- Difference listings:
******************************
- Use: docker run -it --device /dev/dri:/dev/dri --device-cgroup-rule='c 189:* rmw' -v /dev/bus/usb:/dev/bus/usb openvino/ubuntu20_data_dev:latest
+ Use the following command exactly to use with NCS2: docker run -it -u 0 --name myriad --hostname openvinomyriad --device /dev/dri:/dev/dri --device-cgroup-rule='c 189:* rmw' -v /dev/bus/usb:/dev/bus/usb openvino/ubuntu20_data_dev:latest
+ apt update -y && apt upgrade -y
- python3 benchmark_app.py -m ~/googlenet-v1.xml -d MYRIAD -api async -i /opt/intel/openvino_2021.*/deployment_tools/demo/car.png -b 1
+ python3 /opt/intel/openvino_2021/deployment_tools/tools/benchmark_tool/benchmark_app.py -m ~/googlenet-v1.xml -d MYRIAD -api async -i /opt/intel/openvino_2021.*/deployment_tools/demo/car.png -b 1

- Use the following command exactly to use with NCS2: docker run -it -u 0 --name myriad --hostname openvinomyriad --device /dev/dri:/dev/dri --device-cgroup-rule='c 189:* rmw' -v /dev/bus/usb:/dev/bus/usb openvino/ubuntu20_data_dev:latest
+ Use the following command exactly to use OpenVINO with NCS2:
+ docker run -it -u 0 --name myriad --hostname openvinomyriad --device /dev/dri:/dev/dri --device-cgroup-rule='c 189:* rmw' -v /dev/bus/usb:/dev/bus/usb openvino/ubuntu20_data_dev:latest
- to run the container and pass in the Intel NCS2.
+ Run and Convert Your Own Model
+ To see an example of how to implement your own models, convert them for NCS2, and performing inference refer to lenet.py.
******************************
- Work order:
Report how many lines of the data hold the string "async"; give only the number.

- Worked solution:
2